Feb 19, 2007

Perspective

Today was a tough day, and there are still 2 hours left. i've been struggling with sinus issues for a few days now, drove 2+ hours to go snowboarding to find mountain temperatures below freezing with 30+ mph winds (the website listed a good day for skiing, the people in the lodge with frostbite after a couple of runs may have written differently), ordered cheese-free tacos for lunch and got tacos with cheese in them (i'm lactose intolerant), had an evening soccer game: it's a 9 vs 9 league, we had 7 players show up, played goal the first half and felt like a duck at a shooting gallery, ran so much trying to cover extra guys the second half i thought i was going to taste those tacos again, scored a glorious goal with just minutes left in the game taking out two players on the other team in the process but still lost 2 to 131 (or something like that).
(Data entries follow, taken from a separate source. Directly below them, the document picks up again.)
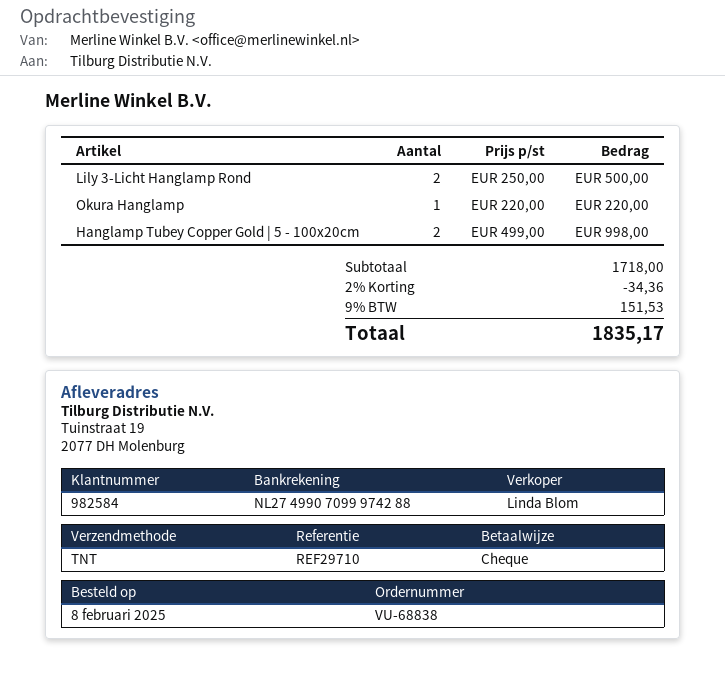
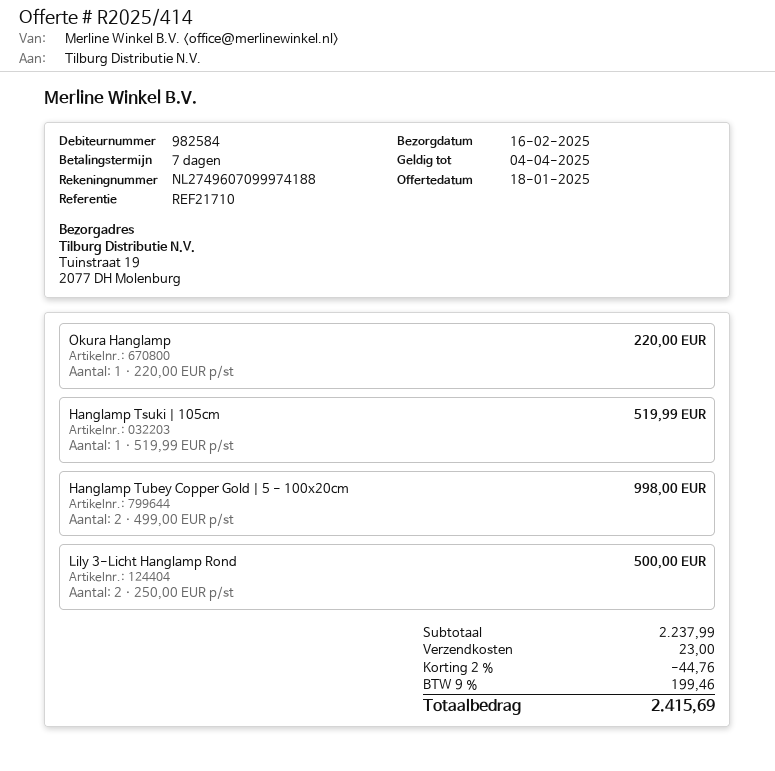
reference: REF29710 -> REF21710
bank account: NL2749907099974288 -> NL2749607099974188
Hanglamp Tsuki | 105cm: none -> 1 x 519.99 = 519.99
subtotal: 1718.00 -> 2237.99
discount: 2% = 34.36 -> 2% = 44.76
shipping: none -> 23.00
tax: 9% = 151.53 -> 9% = 199.46
total: 1835.17 -> 2415.69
At first i felt that i probably should not have gotten out of bed this morning but now i realize that i've been so stuck 'in it' today that i have lost perspective. Now i'm not necessarily saying things could be worse, people who say such lines need to be punched (O.U.P.'d if you will). When you're in the middle of it things don't seem like they could be worse and saying so actually makes things worse. What i'm saying is that i need to change my perspective after days like today, otherwise i'm no good to myself or anyone else and you'll have to start keeping me away from belts and shoe laces.

i'm rapidly approaching 32, can't say i have any regrets in life, have found true love, have a house & stable job, don't have any terminal diseases (that i know of), have an amazing support group of friends & family, and i can go on and on.

Today i got to spend time in a car talking with a friend. Today i got to spend time with my brother (who i don't get to see enough). Today my significant other was able to come to my soccer game and see me score (something i usually don't do without her being involved, and a well placed mirror).

Pulling the perspective zoom back even further, the science geek in me combined with my spiritual side acknowledges (while looking up at the smiling Cheshire cat grin of tonight's moon) that in the scope of the stars out there in the universe, and all the galaxies, and all the planets: it's amazing that i just am. As i feel like a very mediocre person i must remember that the odds of these carbon atoms and electricity getting together in just the right way so that i can enjoy all i enjoy, and so that i can experience all that also causes me to suffer, is truly the unique and very un-mediocre aspect of my day. Oops, i think i can taste those tacos again.

While tallying up the events of today i may have come up with a loss, my record for the season still puts me in position to be a real contender in the playoffs (as long as i make it through the next hour or so).